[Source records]
·····

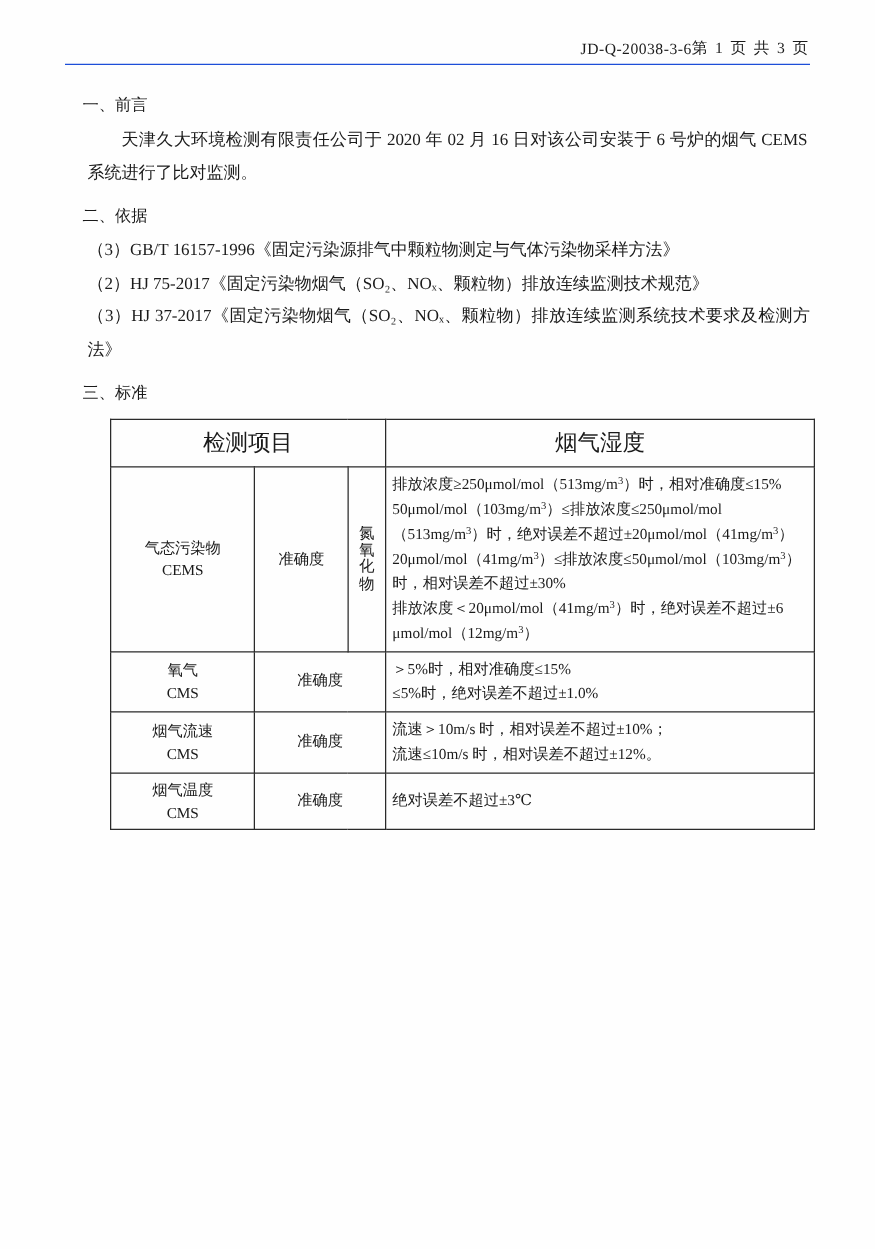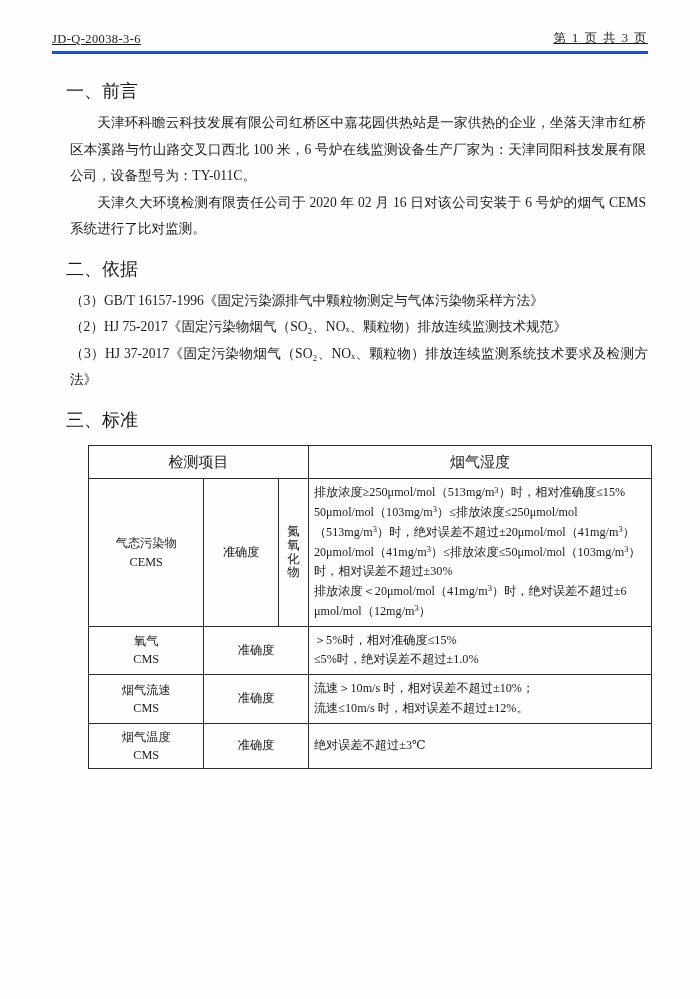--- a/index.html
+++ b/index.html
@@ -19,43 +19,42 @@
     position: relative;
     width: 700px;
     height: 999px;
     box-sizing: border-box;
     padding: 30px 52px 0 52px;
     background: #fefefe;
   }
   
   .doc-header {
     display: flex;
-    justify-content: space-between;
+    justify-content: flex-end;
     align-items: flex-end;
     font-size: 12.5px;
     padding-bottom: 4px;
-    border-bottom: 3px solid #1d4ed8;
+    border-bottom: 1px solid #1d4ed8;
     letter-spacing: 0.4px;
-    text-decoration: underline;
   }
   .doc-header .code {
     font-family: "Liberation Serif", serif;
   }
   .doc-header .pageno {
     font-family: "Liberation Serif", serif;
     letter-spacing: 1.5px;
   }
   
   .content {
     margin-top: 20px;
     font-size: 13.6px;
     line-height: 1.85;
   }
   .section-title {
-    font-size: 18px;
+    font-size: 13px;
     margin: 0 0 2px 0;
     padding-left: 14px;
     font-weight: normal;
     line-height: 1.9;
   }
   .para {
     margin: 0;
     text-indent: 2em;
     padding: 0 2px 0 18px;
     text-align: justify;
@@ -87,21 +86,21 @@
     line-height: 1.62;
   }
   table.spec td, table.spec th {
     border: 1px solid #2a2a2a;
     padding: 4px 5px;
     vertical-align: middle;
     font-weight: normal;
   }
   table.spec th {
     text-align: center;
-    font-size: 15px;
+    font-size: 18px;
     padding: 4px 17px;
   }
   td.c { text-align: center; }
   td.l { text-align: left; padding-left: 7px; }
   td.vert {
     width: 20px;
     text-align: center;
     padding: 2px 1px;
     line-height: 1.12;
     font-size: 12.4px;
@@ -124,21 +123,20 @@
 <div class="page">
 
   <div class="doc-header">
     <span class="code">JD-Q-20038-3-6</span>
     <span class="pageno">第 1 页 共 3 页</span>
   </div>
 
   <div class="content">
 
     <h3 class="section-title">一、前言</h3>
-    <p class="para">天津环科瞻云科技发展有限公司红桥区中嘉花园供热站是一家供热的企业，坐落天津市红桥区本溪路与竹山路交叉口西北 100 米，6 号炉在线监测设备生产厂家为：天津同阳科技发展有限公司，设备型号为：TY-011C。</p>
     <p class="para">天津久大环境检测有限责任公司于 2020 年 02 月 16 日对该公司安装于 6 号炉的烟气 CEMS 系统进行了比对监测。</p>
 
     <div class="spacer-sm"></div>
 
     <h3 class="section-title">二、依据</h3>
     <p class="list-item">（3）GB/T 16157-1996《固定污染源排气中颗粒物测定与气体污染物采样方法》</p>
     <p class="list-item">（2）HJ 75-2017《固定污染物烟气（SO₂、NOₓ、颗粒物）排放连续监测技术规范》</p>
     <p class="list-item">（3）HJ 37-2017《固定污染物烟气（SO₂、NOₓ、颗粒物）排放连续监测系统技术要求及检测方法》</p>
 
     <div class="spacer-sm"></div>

·····

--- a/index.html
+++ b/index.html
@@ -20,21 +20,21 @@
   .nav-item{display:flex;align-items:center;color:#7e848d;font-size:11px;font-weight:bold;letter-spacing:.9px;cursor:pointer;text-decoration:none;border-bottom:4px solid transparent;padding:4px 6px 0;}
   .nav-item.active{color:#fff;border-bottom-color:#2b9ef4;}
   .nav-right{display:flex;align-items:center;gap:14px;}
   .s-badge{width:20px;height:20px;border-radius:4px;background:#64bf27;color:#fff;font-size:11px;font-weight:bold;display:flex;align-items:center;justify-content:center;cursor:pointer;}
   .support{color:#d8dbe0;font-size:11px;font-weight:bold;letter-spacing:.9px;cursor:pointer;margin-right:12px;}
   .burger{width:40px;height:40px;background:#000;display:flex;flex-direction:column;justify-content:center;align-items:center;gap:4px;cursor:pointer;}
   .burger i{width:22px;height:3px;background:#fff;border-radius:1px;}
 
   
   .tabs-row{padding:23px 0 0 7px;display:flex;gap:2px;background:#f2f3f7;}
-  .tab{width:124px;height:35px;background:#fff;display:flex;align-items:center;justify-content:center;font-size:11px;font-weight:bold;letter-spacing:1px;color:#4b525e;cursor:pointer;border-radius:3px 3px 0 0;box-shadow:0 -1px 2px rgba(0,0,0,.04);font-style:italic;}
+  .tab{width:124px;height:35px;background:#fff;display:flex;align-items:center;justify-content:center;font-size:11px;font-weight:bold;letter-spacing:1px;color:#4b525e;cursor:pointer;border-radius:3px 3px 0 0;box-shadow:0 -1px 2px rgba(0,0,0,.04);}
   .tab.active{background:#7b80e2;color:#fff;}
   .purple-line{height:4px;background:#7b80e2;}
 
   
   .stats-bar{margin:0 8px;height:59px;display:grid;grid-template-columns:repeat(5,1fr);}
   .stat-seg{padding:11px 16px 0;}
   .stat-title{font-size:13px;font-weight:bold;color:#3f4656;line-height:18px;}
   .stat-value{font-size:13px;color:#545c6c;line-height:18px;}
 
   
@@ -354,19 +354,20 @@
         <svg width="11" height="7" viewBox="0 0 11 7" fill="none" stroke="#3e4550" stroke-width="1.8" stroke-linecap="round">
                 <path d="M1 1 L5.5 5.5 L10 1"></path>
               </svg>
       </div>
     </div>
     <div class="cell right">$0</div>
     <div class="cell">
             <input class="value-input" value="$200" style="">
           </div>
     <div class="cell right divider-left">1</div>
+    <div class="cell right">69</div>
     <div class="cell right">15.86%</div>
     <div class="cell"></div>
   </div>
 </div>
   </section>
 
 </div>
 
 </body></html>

·····

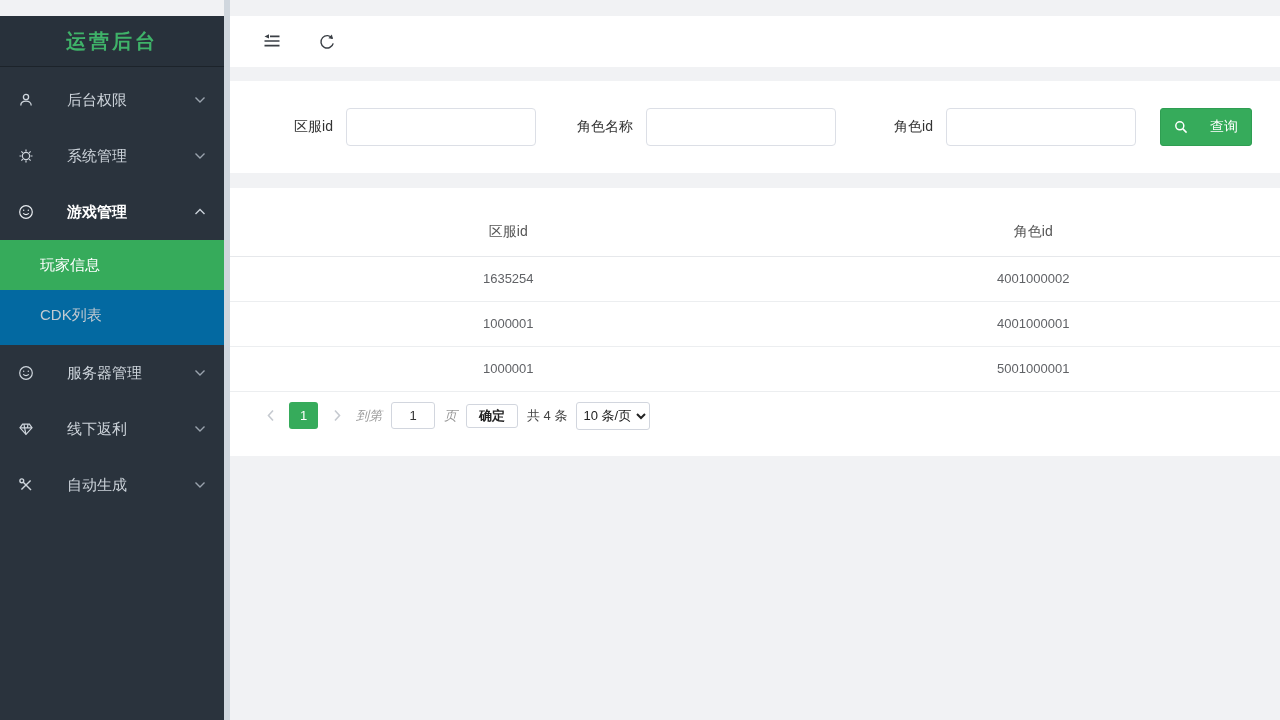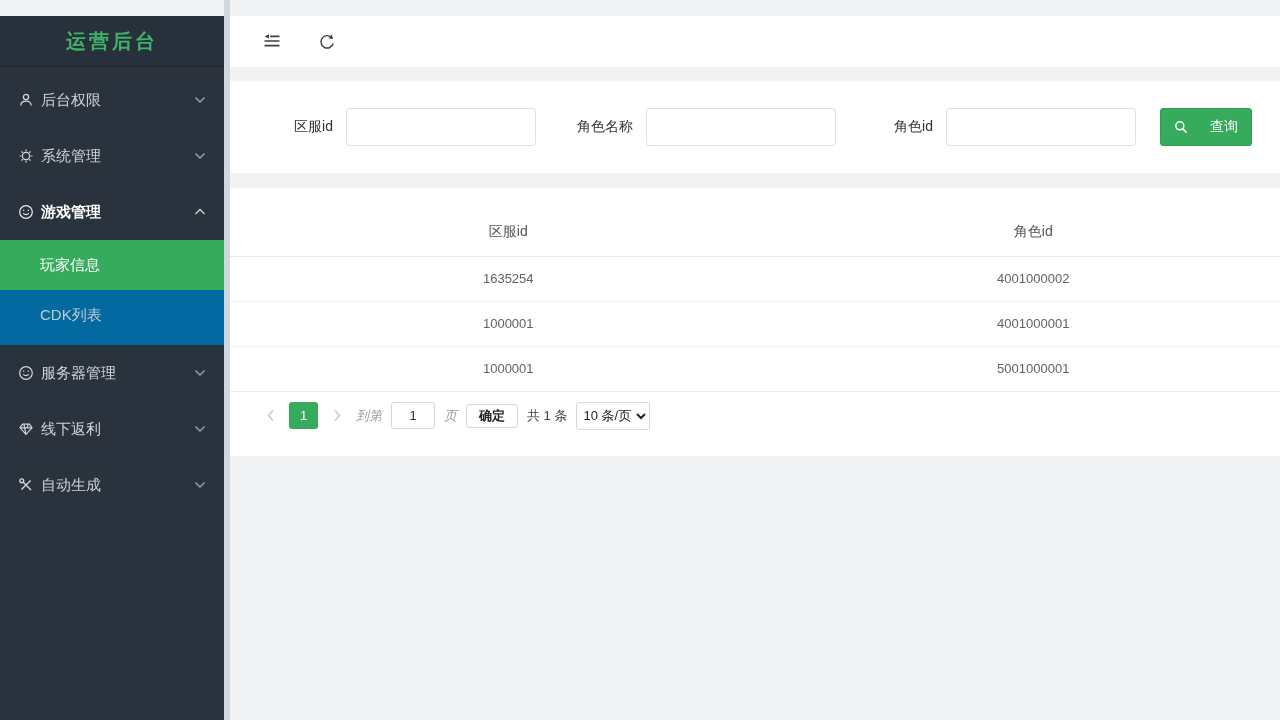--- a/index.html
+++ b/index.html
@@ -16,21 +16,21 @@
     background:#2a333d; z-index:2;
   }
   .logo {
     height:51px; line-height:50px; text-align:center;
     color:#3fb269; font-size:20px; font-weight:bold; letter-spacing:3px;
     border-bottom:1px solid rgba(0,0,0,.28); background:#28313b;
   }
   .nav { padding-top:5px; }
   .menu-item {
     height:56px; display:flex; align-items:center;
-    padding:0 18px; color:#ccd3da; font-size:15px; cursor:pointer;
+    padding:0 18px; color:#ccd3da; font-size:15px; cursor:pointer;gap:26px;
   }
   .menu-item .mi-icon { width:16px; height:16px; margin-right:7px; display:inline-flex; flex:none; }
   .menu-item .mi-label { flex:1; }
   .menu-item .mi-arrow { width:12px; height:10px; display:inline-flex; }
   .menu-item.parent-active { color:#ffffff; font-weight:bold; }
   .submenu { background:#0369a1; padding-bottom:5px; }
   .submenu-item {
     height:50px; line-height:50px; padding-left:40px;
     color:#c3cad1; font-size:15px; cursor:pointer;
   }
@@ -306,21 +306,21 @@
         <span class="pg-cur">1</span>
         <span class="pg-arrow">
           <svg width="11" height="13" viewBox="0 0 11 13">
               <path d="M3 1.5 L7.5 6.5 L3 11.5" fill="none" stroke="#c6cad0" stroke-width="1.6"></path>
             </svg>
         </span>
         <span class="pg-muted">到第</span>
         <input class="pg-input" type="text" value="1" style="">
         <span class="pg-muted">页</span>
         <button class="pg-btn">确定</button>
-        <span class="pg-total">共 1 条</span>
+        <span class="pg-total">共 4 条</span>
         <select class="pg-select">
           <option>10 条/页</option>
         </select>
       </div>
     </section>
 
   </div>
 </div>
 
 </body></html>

·····

◆ YOUR OBJECTIVE ◆
Copy out, from the records above, every line that holds the string "value".

◆ SOLUTION FOR THIS PROBLEM ◆
   .stat-value{font-size:13px;color:#545c6c;line-height:18px;}
             <input class="value-input" value="$200" style="">
         <input class="pg-input" type="text" value="1" style="">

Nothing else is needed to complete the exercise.